(Task to complete): Your copy should begin at the line containing "text: 给出下列四个结论 ->" and end at the last line of the records; transcribe those lines exactly and leave out every picture.

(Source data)
■ ■ ■

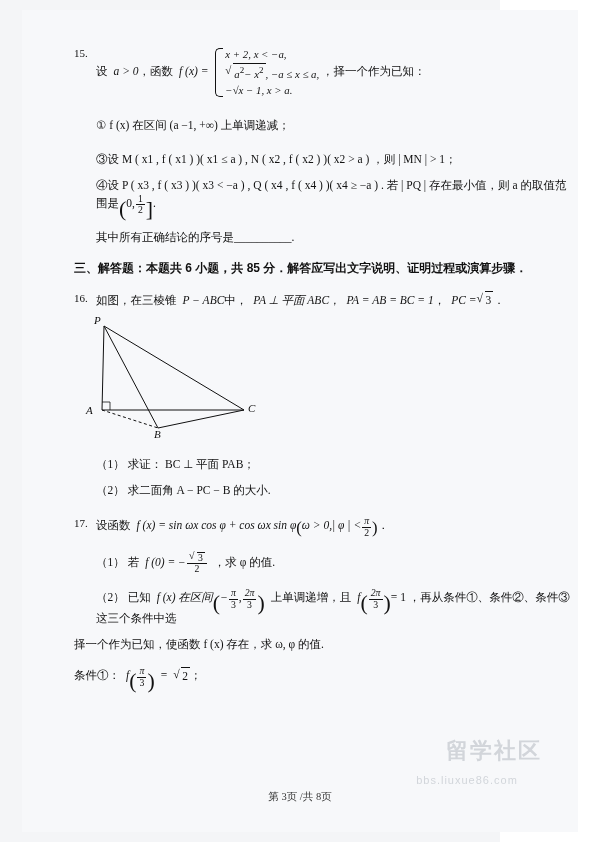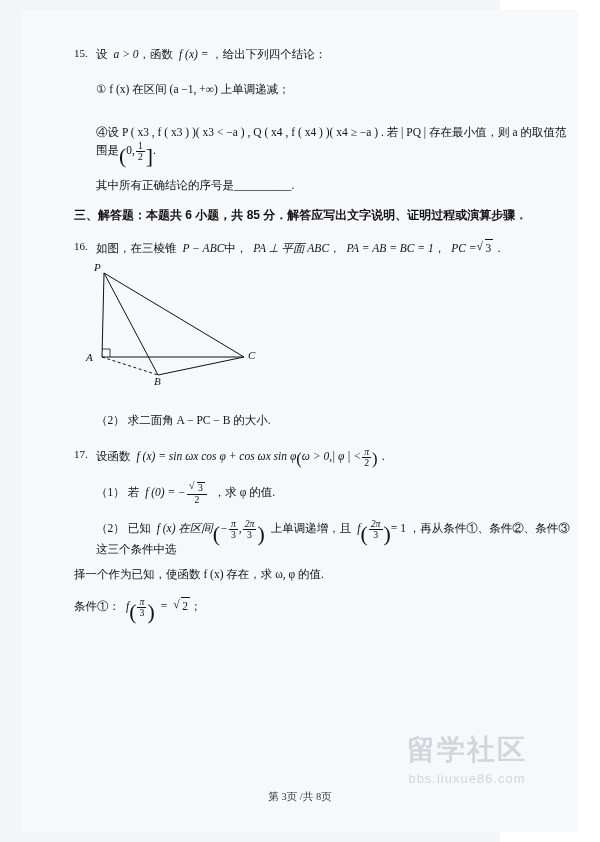"x + 2, x <" span.piece-wrap { html: none -> <span> <span>x + 2, x &lt; −a,</span> <span><span><span><span>a</span><sup>2</sup><span>− x</span><sup>2</sup></span></span><span>, −a ≤ x ≤ a,</span></span> <span>−√x − 1, x &gt; a.</span> </span> }
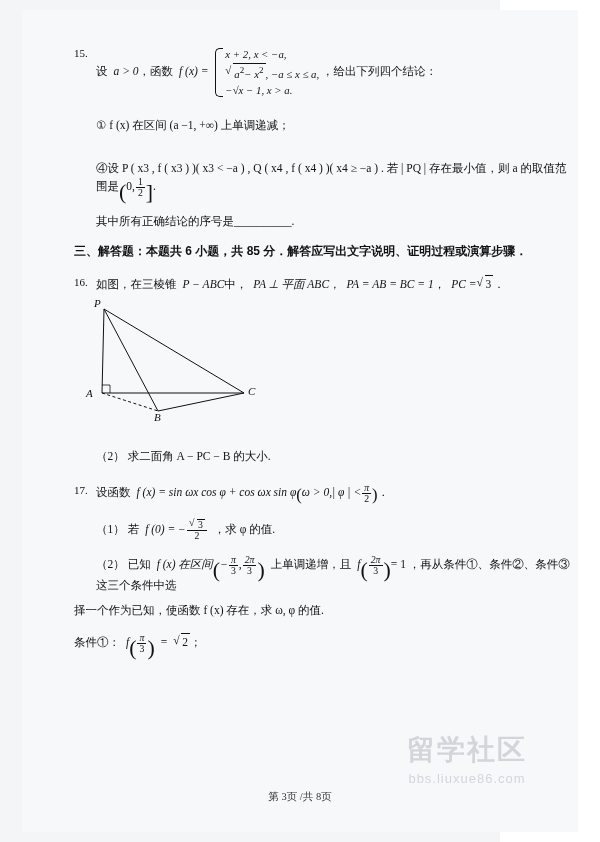"，给出下列四个结论：" span { text: 给出下列四个结论 -> 择一个作为已知 }
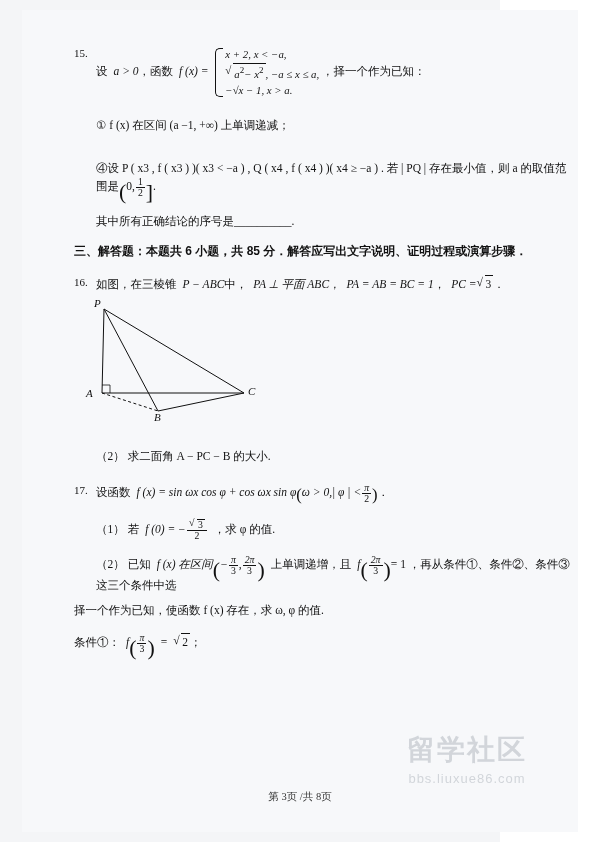"③设 M ( x1 ," div.row { html: none -> <div>③设 M ( x1 , f ( x1 ) )( x1 ≤ a ) , N ( x2 , f ( x2 ) )( x2 &gt; a ) ，则 | MN | &gt; 1；</div> }
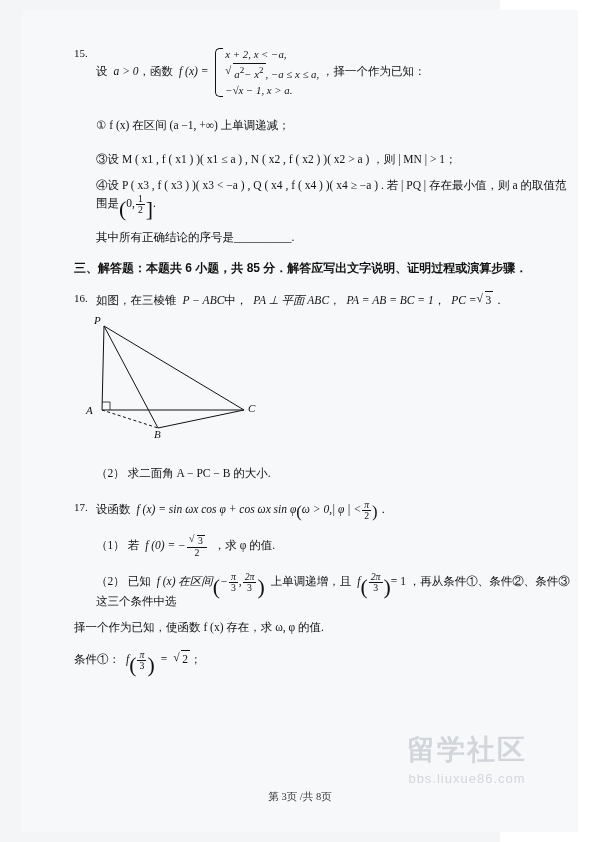"（1） 求证： BC ⊥ 平面" div.row { html: none -> <div>（1） 求证： BC ⊥ 平面 PAB；</div> }
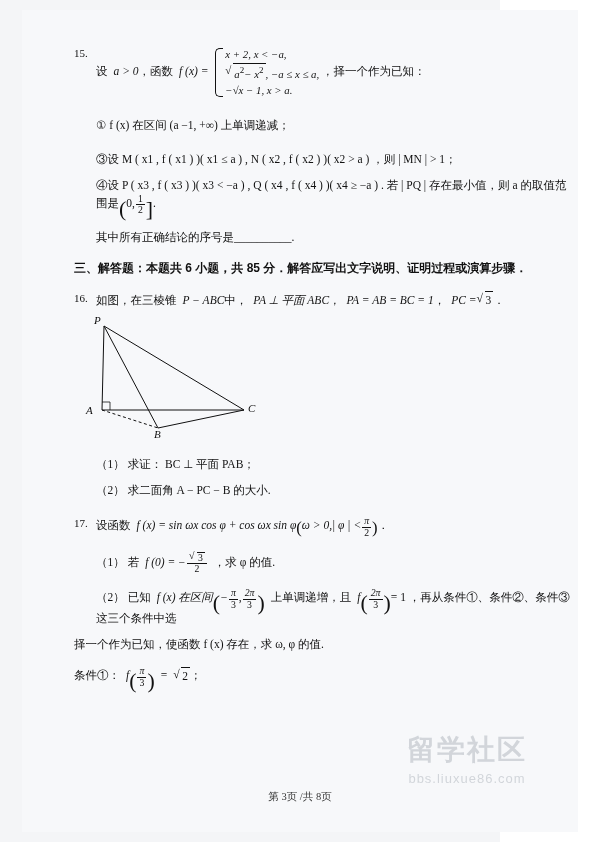"留学社区" .wm-title { font-size: 28px -> 22px; text-align: none -> right }
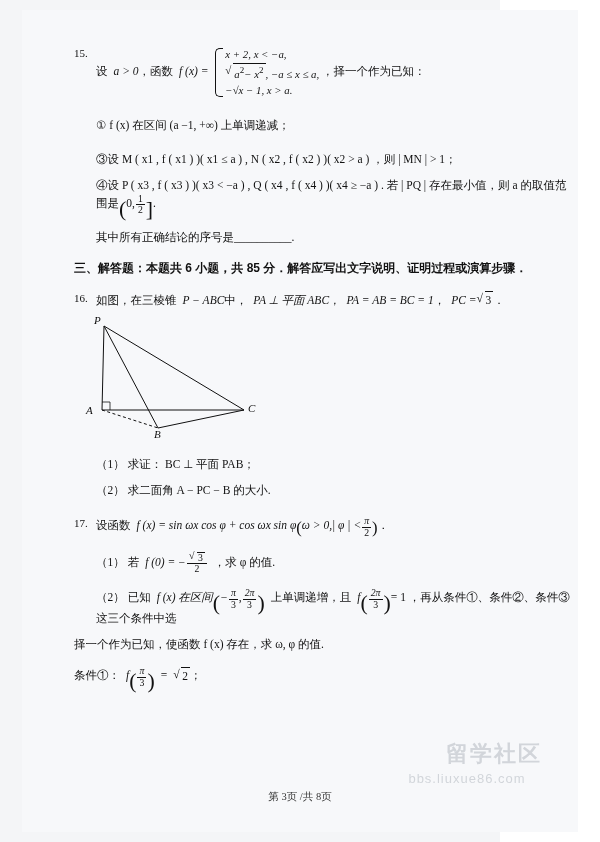"bbs.liuxue86.com" .wm-sub { font-size: 13px -> 11px; margin-top: 2px -> 8px }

■ ■ ■

(Output for this exercise):
"，给出下列四个结论：" span { text: 给出下列四个结论 -> 择一个作为已知 }
"③设 M ( x1 ," div.row { html: none -> <div>③设 M ( x1 , f ( x1 ) )( x1 ≤ a ) , N ( x2 , f ( x2 ) )( x2 &gt; a ) ，则 | MN | &gt; 1；</div> }
"（1） 求证： BC ⊥ 平面" div.row { html: none -> <div>（1） 求证： BC ⊥ 平面 PAB；</div> }
"留学社区" .wm-title { font-size: 28px -> 22px; text-align: none -> right }
"bbs.liuxue86.com" .wm-sub { font-size: 13px -> 11px; margin-top: 2px -> 8px }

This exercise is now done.